ELSNET's First Roadmap Workshop

Aims of the Workshop

One of the items on ELSNET's agenda for the period 2000-2001 is to develop views on and visions of the longer term future of the field of language and speech technologies and neighbouring areas, also called ELSNET's Road Map for Human Language Technologies. As a first step in this process, ELSNET's Research Task group is organizing a brainstorming workshop with a number of prominent researchers an developers from our community.

The title of the workshop is: "How will language and speech technology be used in the information world of 2010? Research challenges and infrastructure needs for the next ten years"

The workshop was organised by Niels Ole Bernsen and Steven Krauwer.

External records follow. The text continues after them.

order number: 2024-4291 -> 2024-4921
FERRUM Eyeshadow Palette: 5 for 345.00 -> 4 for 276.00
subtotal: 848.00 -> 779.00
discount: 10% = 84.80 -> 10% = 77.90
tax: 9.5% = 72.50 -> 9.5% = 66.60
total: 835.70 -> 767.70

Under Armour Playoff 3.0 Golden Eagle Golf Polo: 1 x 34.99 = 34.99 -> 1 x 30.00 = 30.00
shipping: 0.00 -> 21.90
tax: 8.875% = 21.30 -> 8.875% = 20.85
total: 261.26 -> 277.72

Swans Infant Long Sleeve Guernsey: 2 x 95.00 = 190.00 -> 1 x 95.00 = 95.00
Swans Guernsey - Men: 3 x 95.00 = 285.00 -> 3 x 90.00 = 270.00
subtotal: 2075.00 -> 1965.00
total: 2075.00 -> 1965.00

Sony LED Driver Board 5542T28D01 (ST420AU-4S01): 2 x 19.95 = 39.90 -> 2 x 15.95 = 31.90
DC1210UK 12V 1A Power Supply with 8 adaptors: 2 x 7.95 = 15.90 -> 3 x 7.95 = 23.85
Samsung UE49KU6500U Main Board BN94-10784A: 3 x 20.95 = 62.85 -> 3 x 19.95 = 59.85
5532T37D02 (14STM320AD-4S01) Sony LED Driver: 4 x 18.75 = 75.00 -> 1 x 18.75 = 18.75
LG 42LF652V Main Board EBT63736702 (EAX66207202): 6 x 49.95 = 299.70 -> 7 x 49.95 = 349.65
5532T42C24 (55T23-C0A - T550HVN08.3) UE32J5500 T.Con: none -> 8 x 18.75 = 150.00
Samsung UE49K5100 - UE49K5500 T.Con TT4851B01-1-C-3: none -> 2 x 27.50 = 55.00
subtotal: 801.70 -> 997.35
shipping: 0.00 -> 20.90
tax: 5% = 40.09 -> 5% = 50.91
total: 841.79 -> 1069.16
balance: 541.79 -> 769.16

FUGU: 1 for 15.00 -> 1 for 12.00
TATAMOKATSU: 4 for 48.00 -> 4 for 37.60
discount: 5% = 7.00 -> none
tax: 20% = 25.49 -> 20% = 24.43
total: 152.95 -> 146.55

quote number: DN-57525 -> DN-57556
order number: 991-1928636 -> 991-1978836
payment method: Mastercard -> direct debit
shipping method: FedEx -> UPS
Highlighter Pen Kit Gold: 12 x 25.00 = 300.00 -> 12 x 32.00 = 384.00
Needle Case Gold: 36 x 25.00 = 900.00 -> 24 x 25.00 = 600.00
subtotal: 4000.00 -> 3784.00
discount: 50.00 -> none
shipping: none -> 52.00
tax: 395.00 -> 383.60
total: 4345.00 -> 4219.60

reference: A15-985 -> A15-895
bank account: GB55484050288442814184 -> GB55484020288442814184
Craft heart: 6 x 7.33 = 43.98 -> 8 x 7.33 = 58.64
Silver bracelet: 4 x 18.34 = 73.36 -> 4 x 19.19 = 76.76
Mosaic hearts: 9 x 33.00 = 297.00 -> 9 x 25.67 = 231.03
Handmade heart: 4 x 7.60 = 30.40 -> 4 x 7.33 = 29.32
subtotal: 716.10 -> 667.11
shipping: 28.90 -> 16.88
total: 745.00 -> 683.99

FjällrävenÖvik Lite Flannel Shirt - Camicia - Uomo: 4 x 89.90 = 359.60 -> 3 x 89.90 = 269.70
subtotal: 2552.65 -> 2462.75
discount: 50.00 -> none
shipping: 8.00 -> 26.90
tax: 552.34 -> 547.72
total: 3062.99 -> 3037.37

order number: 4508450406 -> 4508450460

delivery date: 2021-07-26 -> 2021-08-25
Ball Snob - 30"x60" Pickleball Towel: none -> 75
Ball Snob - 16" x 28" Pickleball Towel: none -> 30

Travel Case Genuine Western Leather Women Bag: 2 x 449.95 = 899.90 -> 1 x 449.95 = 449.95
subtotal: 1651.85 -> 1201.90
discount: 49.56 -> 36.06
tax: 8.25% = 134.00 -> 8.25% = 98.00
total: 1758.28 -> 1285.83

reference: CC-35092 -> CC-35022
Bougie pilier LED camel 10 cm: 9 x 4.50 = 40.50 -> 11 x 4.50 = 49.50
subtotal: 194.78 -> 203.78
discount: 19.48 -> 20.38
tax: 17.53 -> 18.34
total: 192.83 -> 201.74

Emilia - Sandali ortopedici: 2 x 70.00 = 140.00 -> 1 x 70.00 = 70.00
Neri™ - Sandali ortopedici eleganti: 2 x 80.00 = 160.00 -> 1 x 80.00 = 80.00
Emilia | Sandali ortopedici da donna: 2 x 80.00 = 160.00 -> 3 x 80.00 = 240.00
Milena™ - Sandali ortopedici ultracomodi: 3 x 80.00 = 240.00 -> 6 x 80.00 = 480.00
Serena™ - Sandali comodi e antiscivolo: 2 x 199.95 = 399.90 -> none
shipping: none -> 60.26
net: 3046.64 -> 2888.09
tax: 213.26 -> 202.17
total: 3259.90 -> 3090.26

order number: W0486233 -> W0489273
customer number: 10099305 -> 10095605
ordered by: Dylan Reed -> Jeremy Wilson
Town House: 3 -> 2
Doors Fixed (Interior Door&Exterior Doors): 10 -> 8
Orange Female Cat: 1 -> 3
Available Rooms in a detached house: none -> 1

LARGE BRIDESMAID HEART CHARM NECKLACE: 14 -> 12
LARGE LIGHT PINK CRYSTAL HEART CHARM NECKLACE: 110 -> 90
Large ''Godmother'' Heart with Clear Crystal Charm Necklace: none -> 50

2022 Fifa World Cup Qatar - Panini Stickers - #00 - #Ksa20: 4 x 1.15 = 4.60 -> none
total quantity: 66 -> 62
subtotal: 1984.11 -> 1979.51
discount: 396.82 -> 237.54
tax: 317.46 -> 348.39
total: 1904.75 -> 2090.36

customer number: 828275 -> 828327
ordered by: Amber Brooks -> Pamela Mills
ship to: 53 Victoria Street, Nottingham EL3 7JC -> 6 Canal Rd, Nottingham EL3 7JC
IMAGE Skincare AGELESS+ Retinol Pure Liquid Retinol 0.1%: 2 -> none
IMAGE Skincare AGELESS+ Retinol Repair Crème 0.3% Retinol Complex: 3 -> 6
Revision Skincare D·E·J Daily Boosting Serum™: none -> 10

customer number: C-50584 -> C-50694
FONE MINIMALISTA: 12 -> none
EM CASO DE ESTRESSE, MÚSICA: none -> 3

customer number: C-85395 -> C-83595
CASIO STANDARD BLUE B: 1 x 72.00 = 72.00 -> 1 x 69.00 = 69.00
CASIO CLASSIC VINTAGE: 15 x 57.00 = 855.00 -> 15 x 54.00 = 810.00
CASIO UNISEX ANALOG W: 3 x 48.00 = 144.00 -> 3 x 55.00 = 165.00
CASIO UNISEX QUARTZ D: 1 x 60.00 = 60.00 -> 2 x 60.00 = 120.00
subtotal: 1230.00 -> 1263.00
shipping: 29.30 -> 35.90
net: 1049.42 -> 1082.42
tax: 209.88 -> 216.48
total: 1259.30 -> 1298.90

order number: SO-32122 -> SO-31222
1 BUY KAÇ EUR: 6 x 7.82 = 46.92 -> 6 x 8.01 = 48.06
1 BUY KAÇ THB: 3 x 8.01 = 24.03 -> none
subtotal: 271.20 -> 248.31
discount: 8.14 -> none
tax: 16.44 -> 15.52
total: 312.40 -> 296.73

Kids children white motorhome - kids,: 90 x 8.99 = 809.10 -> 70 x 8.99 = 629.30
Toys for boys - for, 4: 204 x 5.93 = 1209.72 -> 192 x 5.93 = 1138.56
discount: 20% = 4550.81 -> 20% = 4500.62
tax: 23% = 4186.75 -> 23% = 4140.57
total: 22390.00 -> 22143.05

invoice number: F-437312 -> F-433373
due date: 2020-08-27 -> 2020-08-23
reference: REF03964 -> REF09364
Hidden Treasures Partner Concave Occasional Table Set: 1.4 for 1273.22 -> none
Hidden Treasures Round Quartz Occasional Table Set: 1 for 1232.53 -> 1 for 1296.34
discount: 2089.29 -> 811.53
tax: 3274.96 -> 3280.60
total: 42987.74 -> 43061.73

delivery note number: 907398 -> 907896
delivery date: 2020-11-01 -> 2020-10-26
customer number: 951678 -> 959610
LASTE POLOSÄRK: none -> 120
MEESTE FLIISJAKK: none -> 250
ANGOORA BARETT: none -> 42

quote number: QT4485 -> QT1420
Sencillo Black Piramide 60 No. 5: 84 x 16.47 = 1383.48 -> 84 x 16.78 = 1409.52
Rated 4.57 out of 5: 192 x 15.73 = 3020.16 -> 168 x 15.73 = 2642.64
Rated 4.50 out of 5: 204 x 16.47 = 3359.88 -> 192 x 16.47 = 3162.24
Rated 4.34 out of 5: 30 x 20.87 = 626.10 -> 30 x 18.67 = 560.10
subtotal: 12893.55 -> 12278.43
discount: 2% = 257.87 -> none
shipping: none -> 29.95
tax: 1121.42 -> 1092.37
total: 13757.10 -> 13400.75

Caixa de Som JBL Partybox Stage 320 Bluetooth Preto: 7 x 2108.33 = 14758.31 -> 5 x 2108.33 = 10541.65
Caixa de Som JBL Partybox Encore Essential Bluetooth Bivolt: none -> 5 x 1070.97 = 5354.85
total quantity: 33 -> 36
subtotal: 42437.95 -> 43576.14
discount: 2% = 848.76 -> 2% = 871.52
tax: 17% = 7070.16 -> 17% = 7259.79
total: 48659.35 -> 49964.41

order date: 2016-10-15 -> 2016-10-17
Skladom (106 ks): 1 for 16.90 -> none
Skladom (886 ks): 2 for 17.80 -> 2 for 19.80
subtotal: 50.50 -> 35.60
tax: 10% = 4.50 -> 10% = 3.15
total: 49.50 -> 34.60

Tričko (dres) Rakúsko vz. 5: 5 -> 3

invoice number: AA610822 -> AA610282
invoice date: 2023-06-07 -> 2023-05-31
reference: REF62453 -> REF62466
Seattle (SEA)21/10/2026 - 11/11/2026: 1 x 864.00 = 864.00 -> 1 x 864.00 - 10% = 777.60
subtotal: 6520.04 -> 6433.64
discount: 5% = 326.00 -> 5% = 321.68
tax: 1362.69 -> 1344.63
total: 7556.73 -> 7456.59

The main result of the workshop is the First Roadmap Report (edited by Ole Bernsen, in PDF), which is mostly focused on speech-related technologies.



November 23, 24 2000

Report by J.M.Pardo


This report is a summary of what happened in the view of the author and it is not an attempt to cover with full detail the development of the workshop (it is not a minutes document) so there are inevitable some omissions that there are the only responsibility of the author.

The workshop was held in the pleasant and quiet Hotel Savoy by the sea in the city of Katwijk aan Zee (The Netherlands). The location was a very good choice for the workshop due to its relaxed environment that gave place to fruitful discussions and the emergence of new ideas. It was a kind of group spiritual retreat.


Paul Heisterkamp
Daimler-Chrysler Research Ulm
Arjan van Hessen
COMSYS / U. Twente Utrecht
Pierre Isabelle
XEROX Grenoble
José Pardo
ELSNET / Univ.Politecnica Madrid
Oliviero Stock
IRST Trento
Hans Uszkoreit
DFKI Saarbruecken
Antonio Zampolli
ELSNET / U. Pisa
Niels Ole Bernsen
ELSNET / NISLab Odense
Steven Krauwer
ELSNET / U. Utrecht


The organisation of the workshop was as follows: First every person present gave a "short" presentation of their position paper, most of the papers were available in advance. Then after all the presentations a proposal for the continuation of work was done and aproved.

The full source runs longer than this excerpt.